В городе осталось более двадцати двух тысяч русских раненых, многие из которых погибли при пожаре.
Москва запылала,
Ермолов писал: «Итак, армия прошла наконец Москву. <…> Вскоре затем слышны были в Москве два взрыва и обнаружился большой пожар. Я вспомнил слова графа Ростопчина, сказанные мне накануне, и Москва стыд поругания скрыла в развалинах своих и пепле! Собственными нашими руками разнесен пожирающий ее пламень. Напрасно возлагать вину на неприятеля и оправдываться в том, что возвышает честь народа. Россиянин каждый честно, весь город вообще, великодушно жертвует общей пользе. В добровольном разрушении Москвы усматривают враги предзнаменование их бедствий; все доселе народы, счастию Наполеона более пятнадцати лет покорствующие, не явили подобного примера. Судьба сберегла его для славы россиян!»
Эти строки, написанные через много лет после роковых событий, тем не менее дают представление о состоянии духа Алексея Петровича в сентябре 1812 года: «Смерть врагам, преступившим границы отечества».
Кутузов понимал, какое решение он принял. Да, он фактически повторил доводы Барклая, но отвечал за решение он.
«Князь Михаил Ларионович! С 29-го августа не имею я никаких донесений от вас. Между тем от 1 сентября получил я, через Ярославль, от Московского Главнокомандующего печальное извещение, что вы решились с армией оставить Москву. Вы сами можете вообразить действие, какое произвело сие известие, а молчаливость ваша усугубляет мое удивление.
Я отправляю с сим генерал-адъютанта, князя Волконского, дабы узнать от вас о положении армии и о побудивших вас причинах к столь несчастной решимости.
Александр.
С.-Петербург.
Сентября 7 дня, 1812 года».
Если мы вспомним восторженное послание Александра Кутузову от 31 августа, то станет понятно, как разочарован был император и какое раздражение вызвал у него этот хитрый старик, который вопреки своим обещаниям не только отдал Наполеону древнюю столицу, но и не счел нужным оповестить об этом Петербург. Это выглядело как демонстративное пренебрежение.
У Кутузова были чисто психологические причины не спешить с рапортом.
Хотя твердая позиция Барклая и облегчила ему роковое решение, но, судя по всему, пережил он его тяжело.

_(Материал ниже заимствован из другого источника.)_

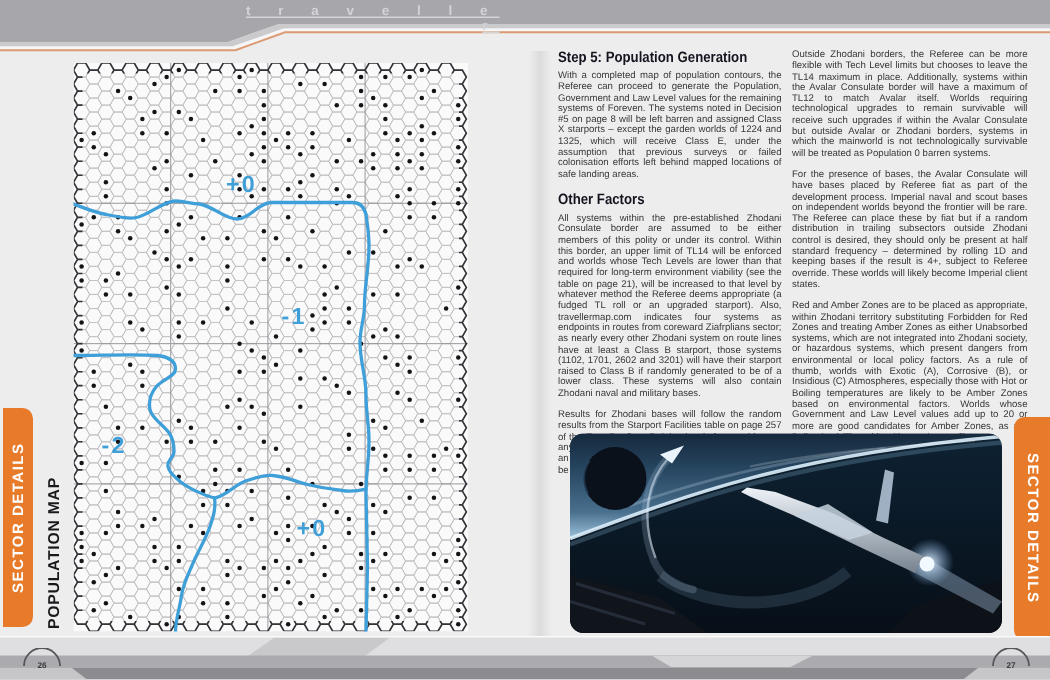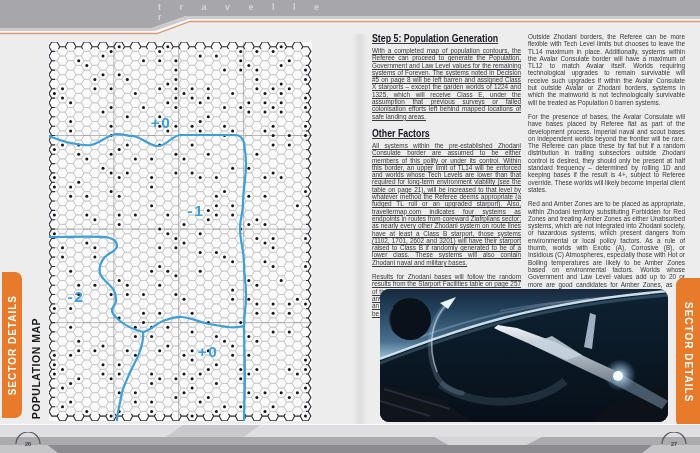--- a/index.html
+++ b/index.html
@@ -9,8 +9,8 @@
   
   .banner { position:absolute; left:0; top:0; width:700px; height:40px; }
   .banner svg { position:absolute; left:0; top:0; }
-  .banner-title { position:absolute; left:158px; top:2px; width:175px; text-align:left;
-      font-size:9px; letter-spacing:8px; color:#d4d4d8; font-weight:bold; }
+  .banner-title { position:absolute; left:158px; top:2px; width:175px; text-align:right;
+      font-size:9px; letter-spacing:8px; color:#d4d4d8; font-weight:bold;text-decoration:underline; }
 
   
   .map-wrap { position:absolute; left:49px; top:42px; width:263px; height:379px; }

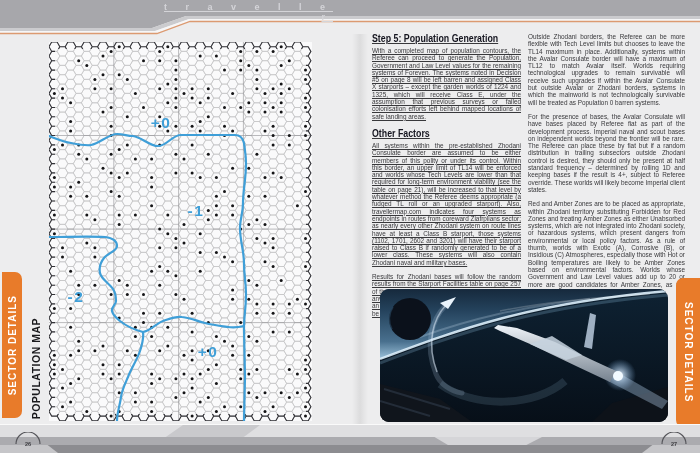--- a/index.html
+++ b/index.html
@@ -34,7 +34,7 @@
   
   .col { position:absolute; top:33px; color:#38383b; font-size:6.4px; line-height:7.3px;
       text-align:justify; }
-  .col-1 { left:372px; width:149px;text-decoration:underline; }
+  .col-1 { left:372px; width:149px; }
   .col-2 { left:528px; width:157px; }
   .col h3 { color:#15151f; font-size:10px; line-height:11px; white-space:nowrap;
       transform:scaleX(.88); transform-origin:0 50%; margin-bottom:3px; }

4 сентября он продиктовал и отправил императору донесение, в котором объяснял свои мотивы. К 7-му числу Александр просто не успел его получить.
В этот день Кутузова видел посланный к нему из арьергарда капитан Бологовский: «Он сидел одинокий, с поникшей головою, и казался удрученным». И было от чего.
В Москве, как уже говорилось, оставалось более двадцати двух тысяч раненых. Сотни подвод были заняты под вывоз пожарных и «огнегасительного снаряда». Для раненых подвод не хватило.
Ермолову, одной из фундаментальных черт воинской натуры которого была искренняя и бескорыстная забота о боевых товарищах — одна из причин его популярности, — видеть это было больно: «Душу мою раздирал стон раненых, оставляемых во власти неприятеля. В городе Гжатске князь Кутузов дал необдуманное повеление свозить отовсюду больных и раненых в Москву… С негодованием смотрели на это войска».